Administration/Storage

Give with food or milk if GI upset occurs.
Be aware that 65 mg of HCl form is equivalent to 100 mg of napsylate form in delivering same amount of propoxyphene.
Store in light-resistant container at room temperature.

Assessment/Interventions

Obtain patient history, including drug history and any known allergies. Note potential for suicide or drug dependence.
Assess pain prior to and 30 to 60 min after administration.
Observe for respiratory depression, dizziness, sedation, nausea, vomiting or constipation; notify physician if these symptoms occur.
Provide safety measures (eg, accessible call bell, side rails, night light) and assist with ambulation.
Monitor for prolonged duration of action in cases of hepatic or renal impairment and report to physician, since dose may need to be reduced.

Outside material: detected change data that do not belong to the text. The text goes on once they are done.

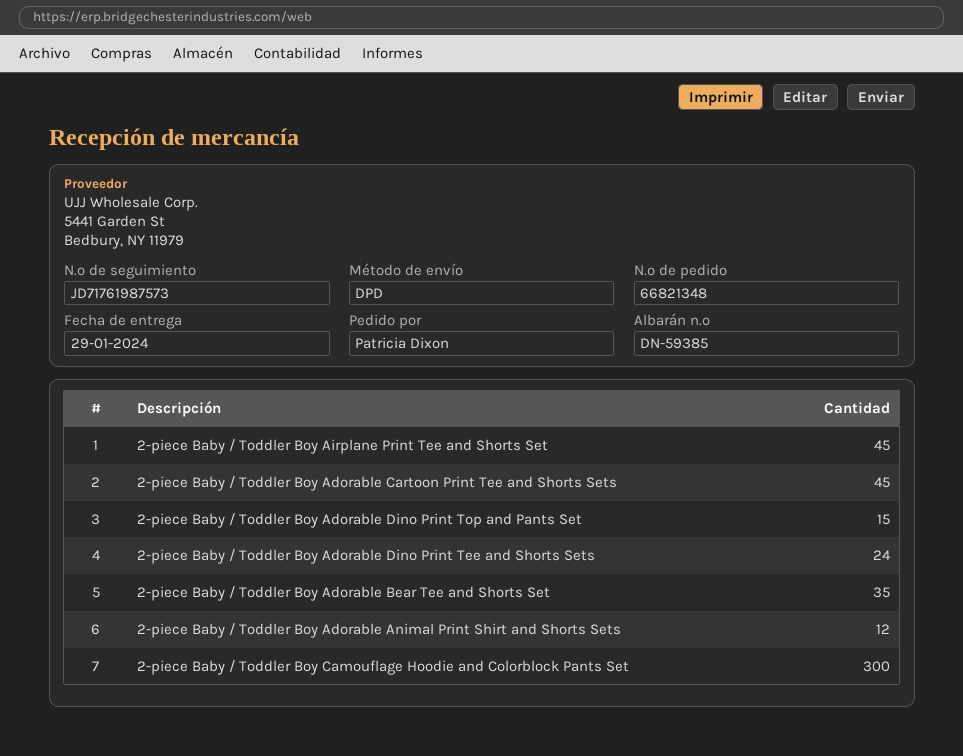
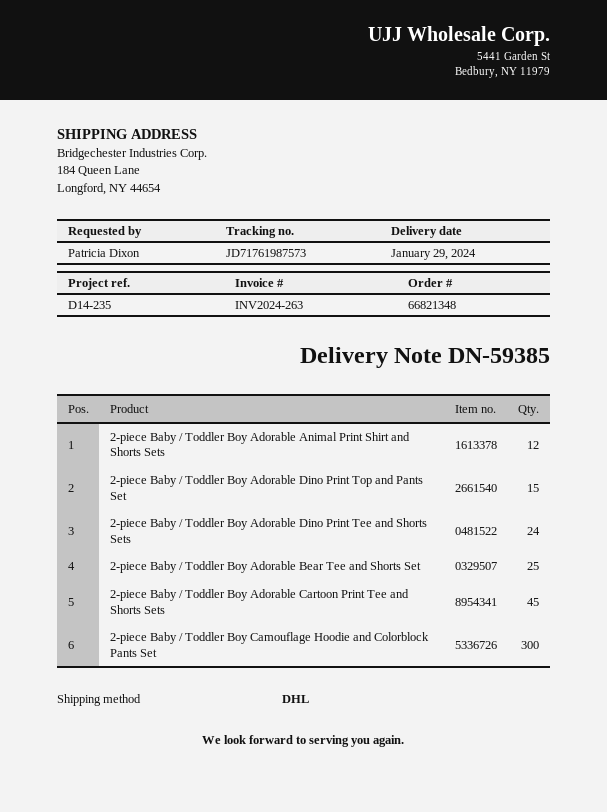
shipping method: DPD -> DHL
2-piece Baby / Toddler Boy Airplane Print Tee and Shorts Set: 45 -> none
2-piece Baby / Toddler Boy Adorable Bear Tee and Shorts Set: 35 -> 25

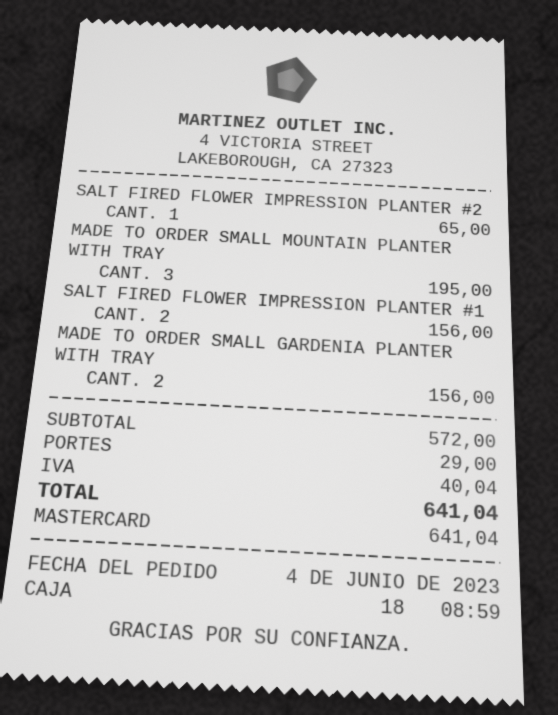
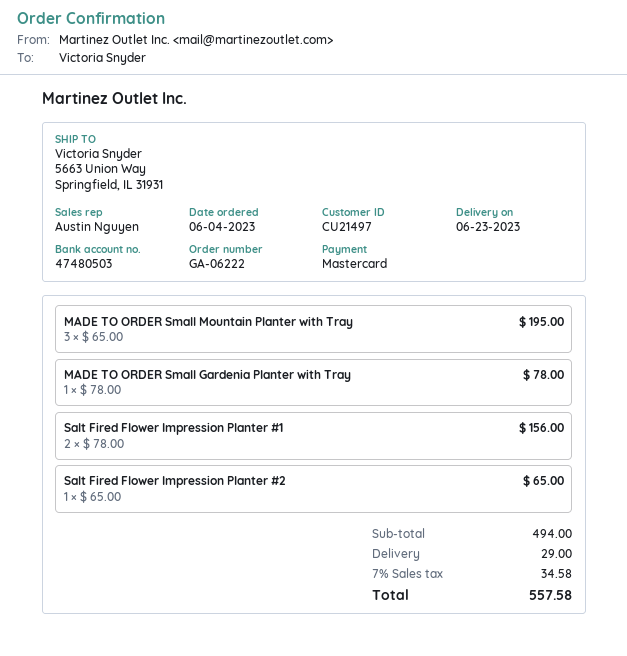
MADE TO ORDER SMALL GARDENIA PLANTER WITH TRAY: 2 for 156.00 -> 1 for 78.00
subtotal: 572.00 -> 494.00
tax: 40.04 -> 34.58
total: 641.04 -> 557.58

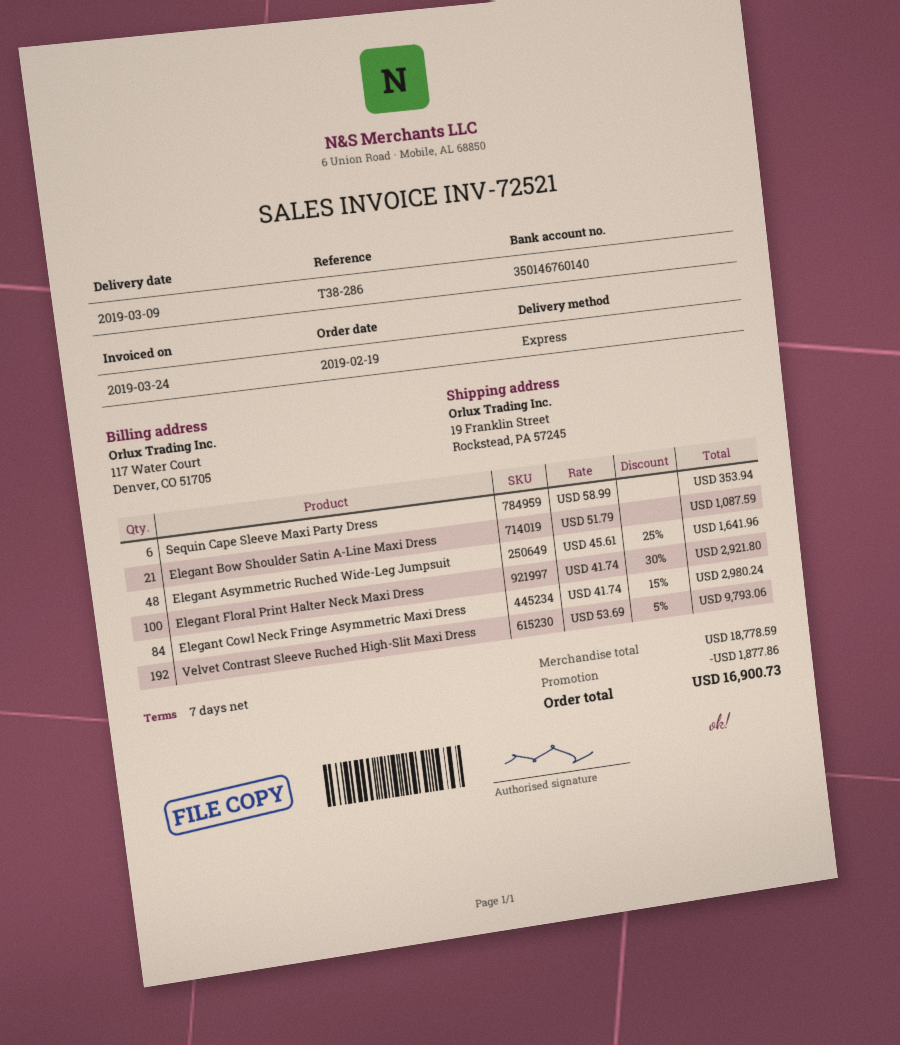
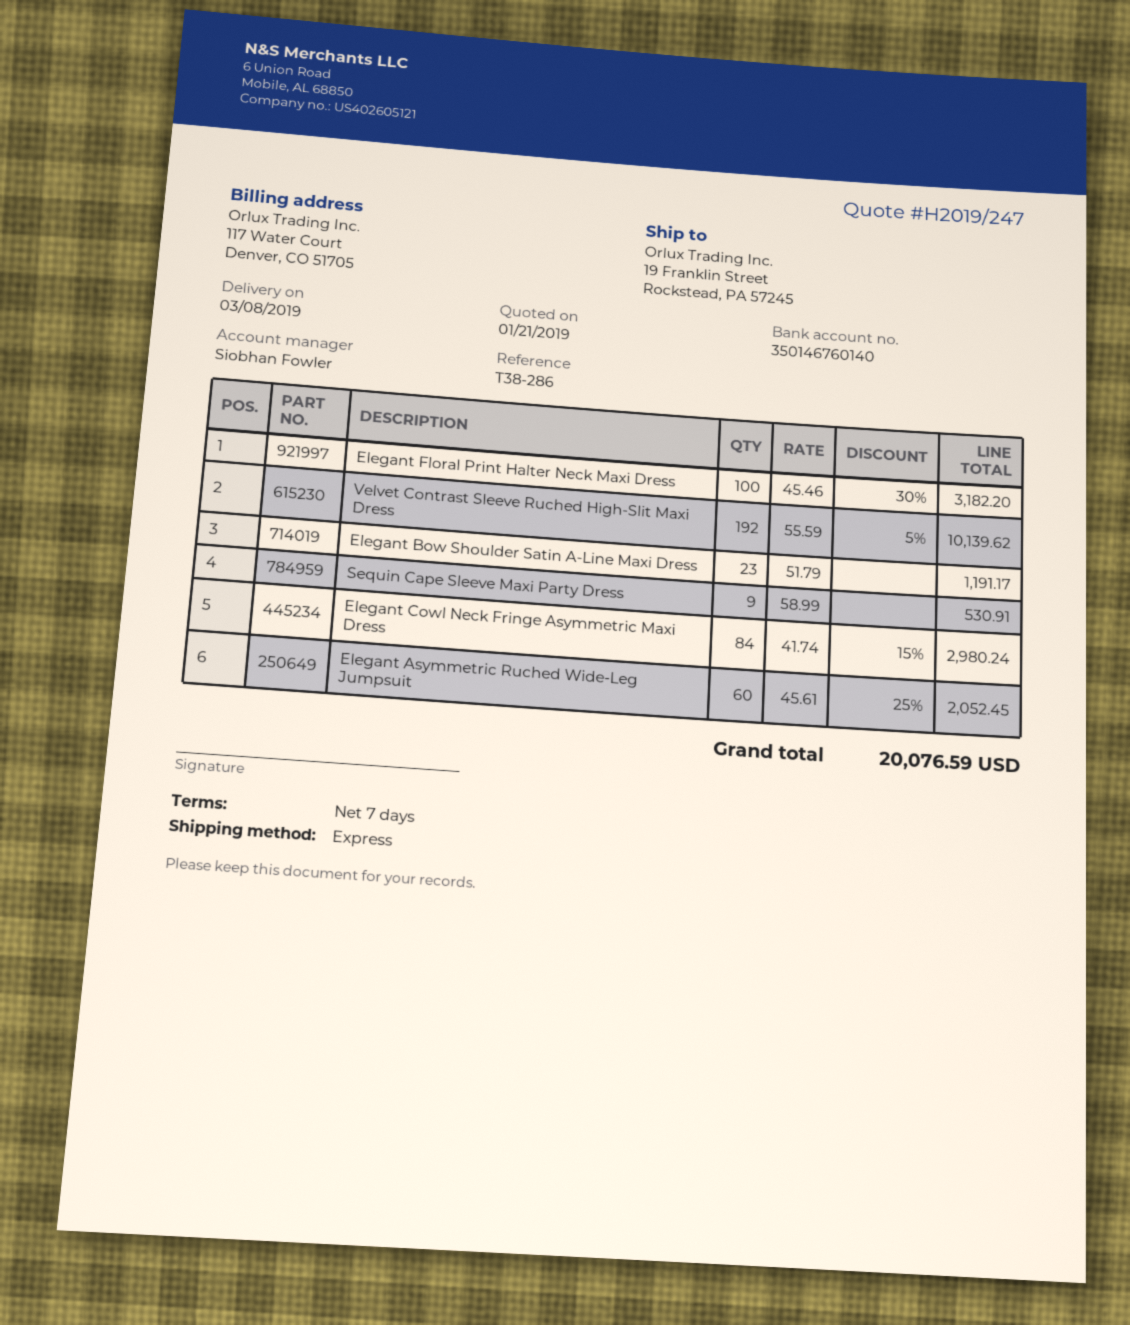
delivery date: 2019-03-09 -> 2019-03-08
Sequin Cape Sleeve Maxi Party Dress: 6 x 58.99 = 353.94 -> 9 x 58.99 = 530.91
Elegant Bow Shoulder Satin A-Line Maxi Dress: 21 x 51.79 = 1087.59 -> 23 x 51.79 = 1191.17
Elegant Asymmetric Ruched Wide-Leg Jumpsuit: 48 x 45.61 - 25% = 1641.96 -> 60 x 45.61 - 25% = 2052.45
Elegant Floral Print Halter Neck Maxi Dress: 100 x 41.74 - 30% = 2921.80 -> 100 x 45.46 - 30% = 3182.20
Velvet Contrast Sleeve Ruched High-Slit Maxi Dress: 192 x 53.69 - 5% = 9793.06 -> 192 x 55.59 - 5% = 10139.62
discount: 1877.86 -> none
total: 16900.73 -> 20076.59

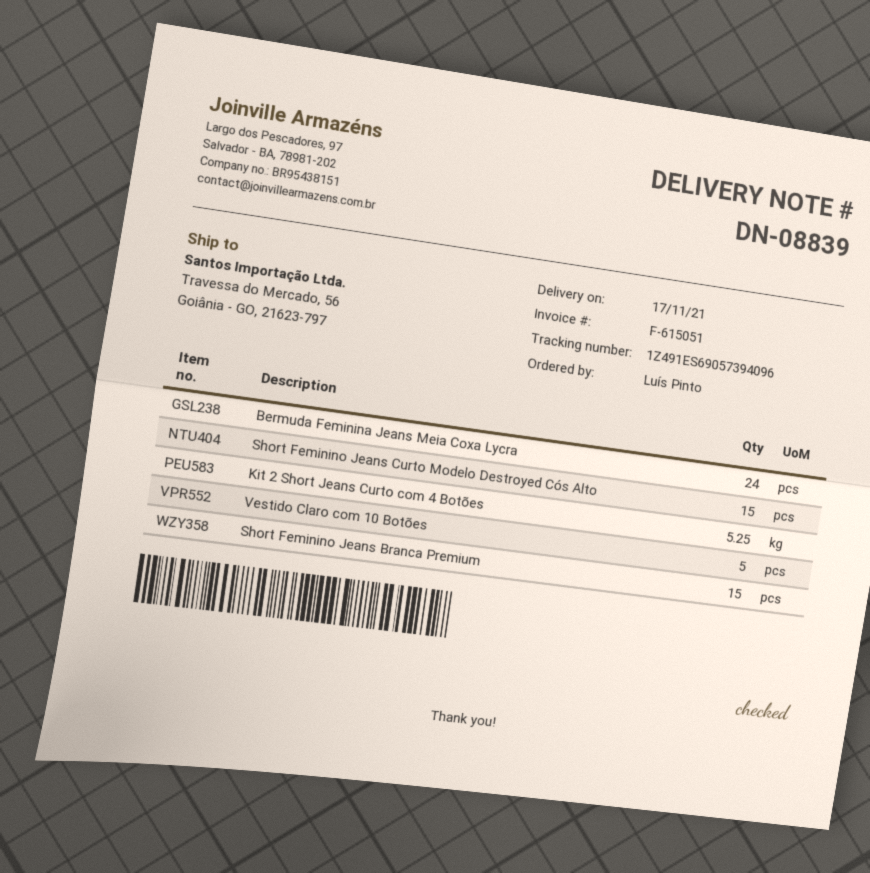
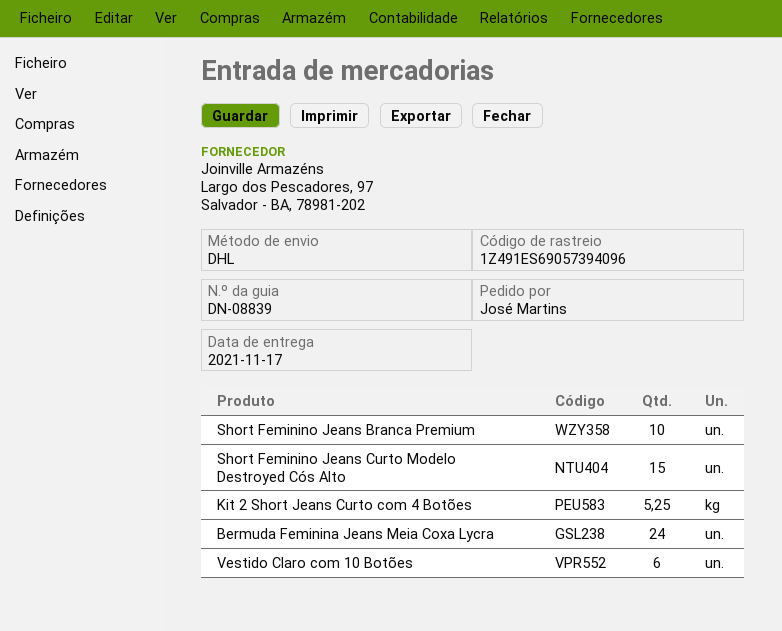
ordered by: Luís Pinto -> José Martins
Vestido Claro com 10 Botões: 5 -> 6
Short Feminino Jeans Branca Premium: 15 -> 10

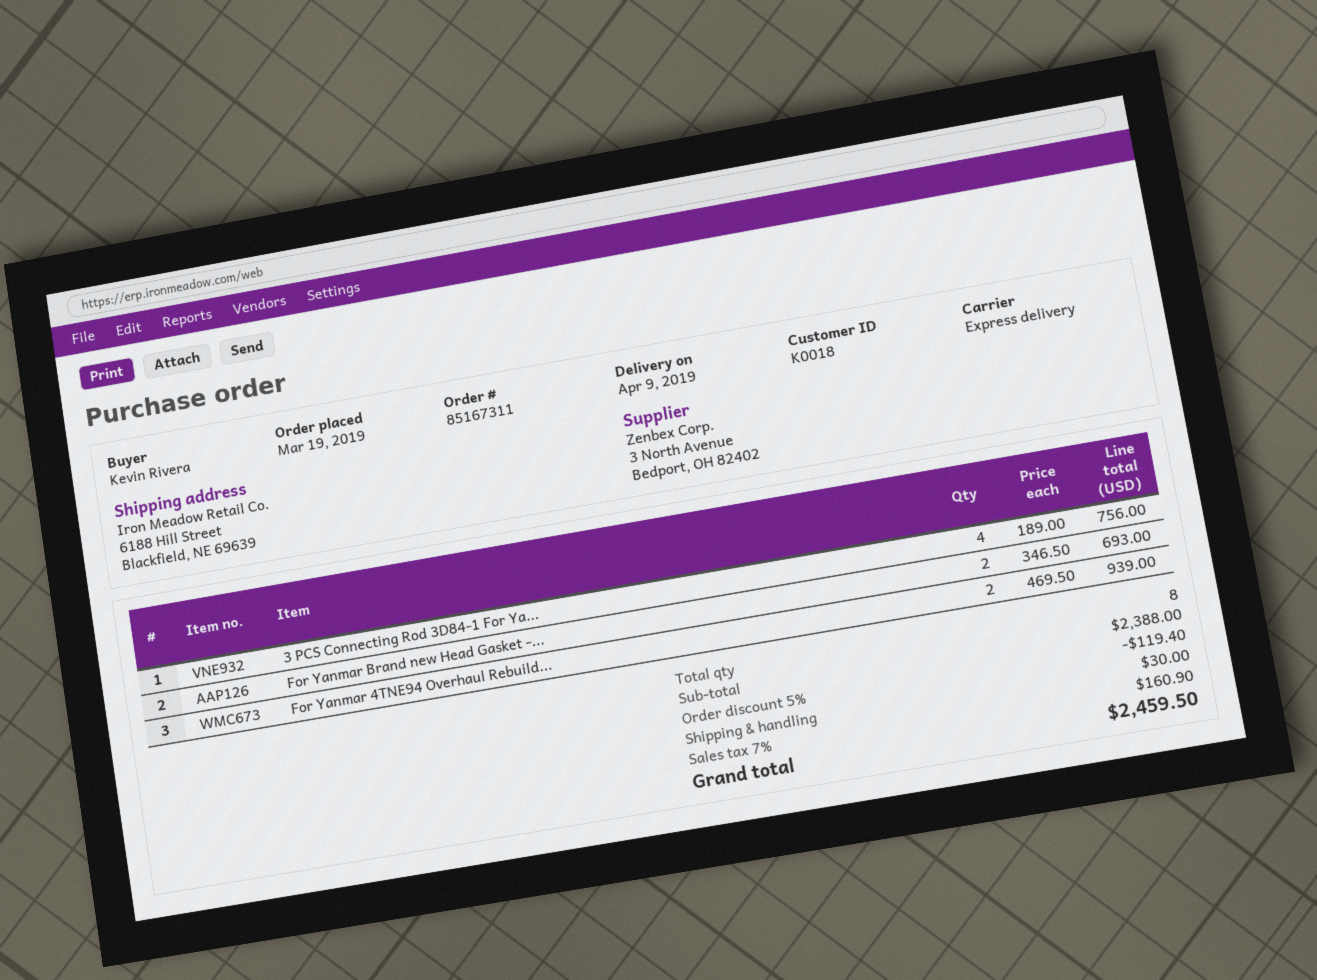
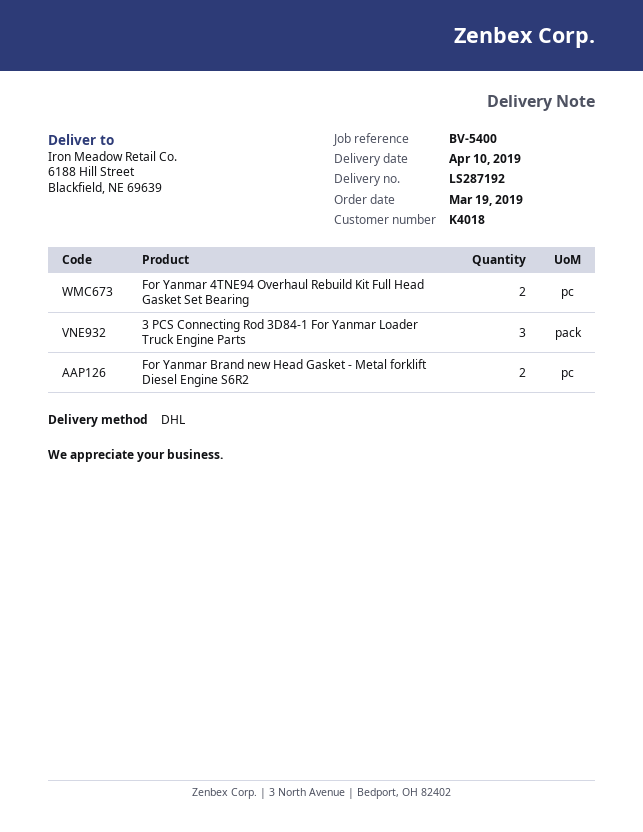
delivery date: 2019-04-09 -> 2019-04-10
customer number: K0018 -> K4018
shipping method: express -> DHL
3 PCS Connecting Rod 3D84-1 For Ya...: 4 -> 3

OVERDOSAGE: SIGNS & SYMPTOMS
	CNS depression (stupor to coma), respiratory depression, hypotension, seizures, pulmonary edema, cardiac arrhythmias, respiratory-metabolic acidosis, hepatitis

Patient/Family Education

Advise patient to take drug with food if GI upset occurs.
For long term therapy, explain that dosage will be tapered slowly before stopping to prevent withdrawal symptoms.
Advise patient not to take any other medications (prescription or otc) containing acetaminophen except on advice of physician.
Tell patient not to wait until pain level is high to self-medicate because drug will not be as effective.
Advise patient to notify physician if drug does not provide pain relief.
Explain that increasing fluid and fiber intake may help decrease constipation; stool softeners and laxatives may also be suggested.
Instruct patient to report the following symptoms to physician: Shortness of breath, difficulty breathing, nausea, vomiting, constipation or other side effects.
Caution patient to avoid sudden position changes to prevent orthostatic hypotension.
Instruct patient to avoid intake of alcoholic beverages or other CNS depressants.
Advise patient that drug may cause drowsiness and to use caution while driving or performing other tasks requiring mental alertness.